Modification records:
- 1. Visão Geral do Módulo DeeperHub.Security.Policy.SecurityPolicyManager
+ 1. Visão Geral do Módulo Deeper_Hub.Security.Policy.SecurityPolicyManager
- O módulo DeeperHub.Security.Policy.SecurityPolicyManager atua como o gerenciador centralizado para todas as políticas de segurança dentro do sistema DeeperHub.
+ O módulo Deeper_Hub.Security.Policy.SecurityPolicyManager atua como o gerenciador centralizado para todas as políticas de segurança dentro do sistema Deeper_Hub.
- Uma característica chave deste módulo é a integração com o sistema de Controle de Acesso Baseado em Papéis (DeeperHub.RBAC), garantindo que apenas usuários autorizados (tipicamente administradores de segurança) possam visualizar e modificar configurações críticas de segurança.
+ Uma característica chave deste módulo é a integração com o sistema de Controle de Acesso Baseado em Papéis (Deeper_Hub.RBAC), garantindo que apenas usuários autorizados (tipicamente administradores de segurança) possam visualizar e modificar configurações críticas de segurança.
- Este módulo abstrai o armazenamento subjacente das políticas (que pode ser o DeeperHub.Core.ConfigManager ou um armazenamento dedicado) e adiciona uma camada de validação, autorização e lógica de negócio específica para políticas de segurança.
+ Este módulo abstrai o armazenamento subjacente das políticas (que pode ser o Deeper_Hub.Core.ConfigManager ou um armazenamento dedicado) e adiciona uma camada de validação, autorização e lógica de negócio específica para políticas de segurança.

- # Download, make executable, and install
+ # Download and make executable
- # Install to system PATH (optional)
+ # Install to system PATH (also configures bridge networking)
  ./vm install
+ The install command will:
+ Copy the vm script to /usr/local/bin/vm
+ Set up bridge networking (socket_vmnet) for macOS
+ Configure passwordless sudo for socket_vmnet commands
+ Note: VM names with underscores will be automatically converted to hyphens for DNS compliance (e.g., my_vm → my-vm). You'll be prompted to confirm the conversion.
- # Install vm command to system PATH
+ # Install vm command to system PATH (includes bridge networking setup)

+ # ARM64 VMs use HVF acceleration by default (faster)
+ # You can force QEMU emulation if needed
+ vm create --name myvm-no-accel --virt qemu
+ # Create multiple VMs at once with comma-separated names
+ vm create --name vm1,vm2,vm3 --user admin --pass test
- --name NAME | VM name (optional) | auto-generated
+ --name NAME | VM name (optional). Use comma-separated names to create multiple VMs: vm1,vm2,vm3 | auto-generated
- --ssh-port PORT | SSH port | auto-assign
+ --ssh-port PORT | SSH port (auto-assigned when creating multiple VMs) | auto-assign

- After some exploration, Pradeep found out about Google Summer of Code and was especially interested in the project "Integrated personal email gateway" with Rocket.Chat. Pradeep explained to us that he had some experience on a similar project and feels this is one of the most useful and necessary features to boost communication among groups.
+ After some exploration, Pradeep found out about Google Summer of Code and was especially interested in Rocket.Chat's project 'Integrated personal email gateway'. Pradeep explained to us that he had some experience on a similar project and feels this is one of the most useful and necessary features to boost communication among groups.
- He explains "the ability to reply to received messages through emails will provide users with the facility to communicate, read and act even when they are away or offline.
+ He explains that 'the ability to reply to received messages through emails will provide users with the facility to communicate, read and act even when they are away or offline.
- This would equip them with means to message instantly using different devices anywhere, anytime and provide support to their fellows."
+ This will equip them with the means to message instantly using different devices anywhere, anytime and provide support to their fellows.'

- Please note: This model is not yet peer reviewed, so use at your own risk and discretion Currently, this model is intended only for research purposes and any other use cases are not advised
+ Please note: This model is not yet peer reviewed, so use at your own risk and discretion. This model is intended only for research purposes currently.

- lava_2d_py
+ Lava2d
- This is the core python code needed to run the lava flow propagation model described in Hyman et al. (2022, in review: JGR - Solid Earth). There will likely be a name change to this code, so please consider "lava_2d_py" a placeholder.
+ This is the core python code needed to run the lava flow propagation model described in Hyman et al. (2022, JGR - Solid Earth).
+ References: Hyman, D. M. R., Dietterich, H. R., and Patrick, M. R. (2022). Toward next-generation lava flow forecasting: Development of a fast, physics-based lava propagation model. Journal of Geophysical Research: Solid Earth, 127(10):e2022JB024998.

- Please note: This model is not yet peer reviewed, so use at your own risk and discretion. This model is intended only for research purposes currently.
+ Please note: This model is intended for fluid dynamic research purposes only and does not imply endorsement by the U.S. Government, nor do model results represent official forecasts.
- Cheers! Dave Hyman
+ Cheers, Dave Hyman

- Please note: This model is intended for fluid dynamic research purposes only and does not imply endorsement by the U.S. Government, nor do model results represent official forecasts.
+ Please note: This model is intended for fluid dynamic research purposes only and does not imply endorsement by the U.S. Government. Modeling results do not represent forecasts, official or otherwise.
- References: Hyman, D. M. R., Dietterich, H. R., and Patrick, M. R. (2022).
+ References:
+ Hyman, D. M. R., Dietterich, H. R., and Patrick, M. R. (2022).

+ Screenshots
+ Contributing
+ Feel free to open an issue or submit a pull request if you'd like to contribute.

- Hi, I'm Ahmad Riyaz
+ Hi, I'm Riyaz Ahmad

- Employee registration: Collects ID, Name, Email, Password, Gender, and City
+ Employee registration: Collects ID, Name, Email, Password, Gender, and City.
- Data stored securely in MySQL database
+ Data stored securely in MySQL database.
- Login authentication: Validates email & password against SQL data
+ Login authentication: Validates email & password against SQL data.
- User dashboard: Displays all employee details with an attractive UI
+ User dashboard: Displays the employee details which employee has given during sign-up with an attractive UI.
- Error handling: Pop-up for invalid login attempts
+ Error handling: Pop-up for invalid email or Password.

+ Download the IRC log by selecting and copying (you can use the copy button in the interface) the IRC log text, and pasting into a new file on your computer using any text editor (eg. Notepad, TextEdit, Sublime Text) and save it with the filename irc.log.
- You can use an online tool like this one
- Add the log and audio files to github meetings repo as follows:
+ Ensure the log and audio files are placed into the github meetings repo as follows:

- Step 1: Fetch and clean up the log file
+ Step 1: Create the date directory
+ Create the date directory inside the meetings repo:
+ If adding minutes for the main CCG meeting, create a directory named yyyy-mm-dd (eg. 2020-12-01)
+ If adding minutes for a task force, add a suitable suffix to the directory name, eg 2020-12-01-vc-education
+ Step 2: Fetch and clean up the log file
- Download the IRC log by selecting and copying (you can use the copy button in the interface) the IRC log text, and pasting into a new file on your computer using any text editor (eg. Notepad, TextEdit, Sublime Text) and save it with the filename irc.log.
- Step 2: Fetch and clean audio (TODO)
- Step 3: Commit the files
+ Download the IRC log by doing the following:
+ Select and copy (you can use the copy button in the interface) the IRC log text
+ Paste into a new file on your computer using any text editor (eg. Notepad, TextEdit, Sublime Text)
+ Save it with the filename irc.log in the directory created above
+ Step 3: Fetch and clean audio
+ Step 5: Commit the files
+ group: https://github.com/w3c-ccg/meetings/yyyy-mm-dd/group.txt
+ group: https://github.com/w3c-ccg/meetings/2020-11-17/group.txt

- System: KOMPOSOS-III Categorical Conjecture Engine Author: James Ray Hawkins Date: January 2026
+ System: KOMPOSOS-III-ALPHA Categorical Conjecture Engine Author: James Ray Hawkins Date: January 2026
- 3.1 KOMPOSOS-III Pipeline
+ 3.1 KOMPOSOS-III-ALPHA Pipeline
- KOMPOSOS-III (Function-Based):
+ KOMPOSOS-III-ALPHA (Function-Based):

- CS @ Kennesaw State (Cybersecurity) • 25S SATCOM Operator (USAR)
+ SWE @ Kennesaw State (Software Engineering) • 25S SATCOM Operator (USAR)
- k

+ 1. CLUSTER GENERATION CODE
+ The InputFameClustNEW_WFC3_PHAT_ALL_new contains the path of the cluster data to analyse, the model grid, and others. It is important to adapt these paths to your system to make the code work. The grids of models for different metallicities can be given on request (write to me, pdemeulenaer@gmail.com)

The problem. Write out every line, unchanged, from the one containing "log by doing" through the closing line of the data.

Your response.
+ Download the IRC log by doing the following:
+ Select and copy (you can use the copy button in the interface) the IRC log text
+ Paste into a new file on your computer using any text editor (eg. Notepad, TextEdit, Sublime Text)
+ Save it with the filename irc.log in the directory created above
+ Step 3: Fetch and clean audio
+ Step 5: Commit the files
+ group: https://github.com/w3c-ccg/meetings/yyyy-mm-dd/group.txt
+ group: https://github.com/w3c-ccg/meetings/2020-11-17/group.txt

- System: KOMPOSOS-III Categorical Conjecture Engine Author: James Ray Hawkins Date: January 2026
+ System: KOMPOSOS-III-ALPHA Categorical Conjecture Engine Author: James Ray Hawkins Date: January 2026
- 3.1 KOMPOSOS-III Pipeline
+ 3.1 KOMPOSOS-III-ALPHA Pipeline
- KOMPOSOS-III (Function-Based):
+ KOMPOSOS-III-ALPHA (Function-Based):

- CS @ Kennesaw State (Cybersecurity) • 25S SATCOM Operator (USAR)
+ SWE @ Kennesaw State (Software Engineering) • 25S SATCOM Operator (USAR)
- k

+ 1. CLUSTER GENERATION CODE
+ The InputFameClustNEW_WFC3_PHAT_ALL_new contains the path of the cluster data to analyse, the model grid, and others. It is important to adapt these paths to your system to make the code work. The grids of models for different metallicities can be given on request (write to me, pdemeulenaer@gmail.com)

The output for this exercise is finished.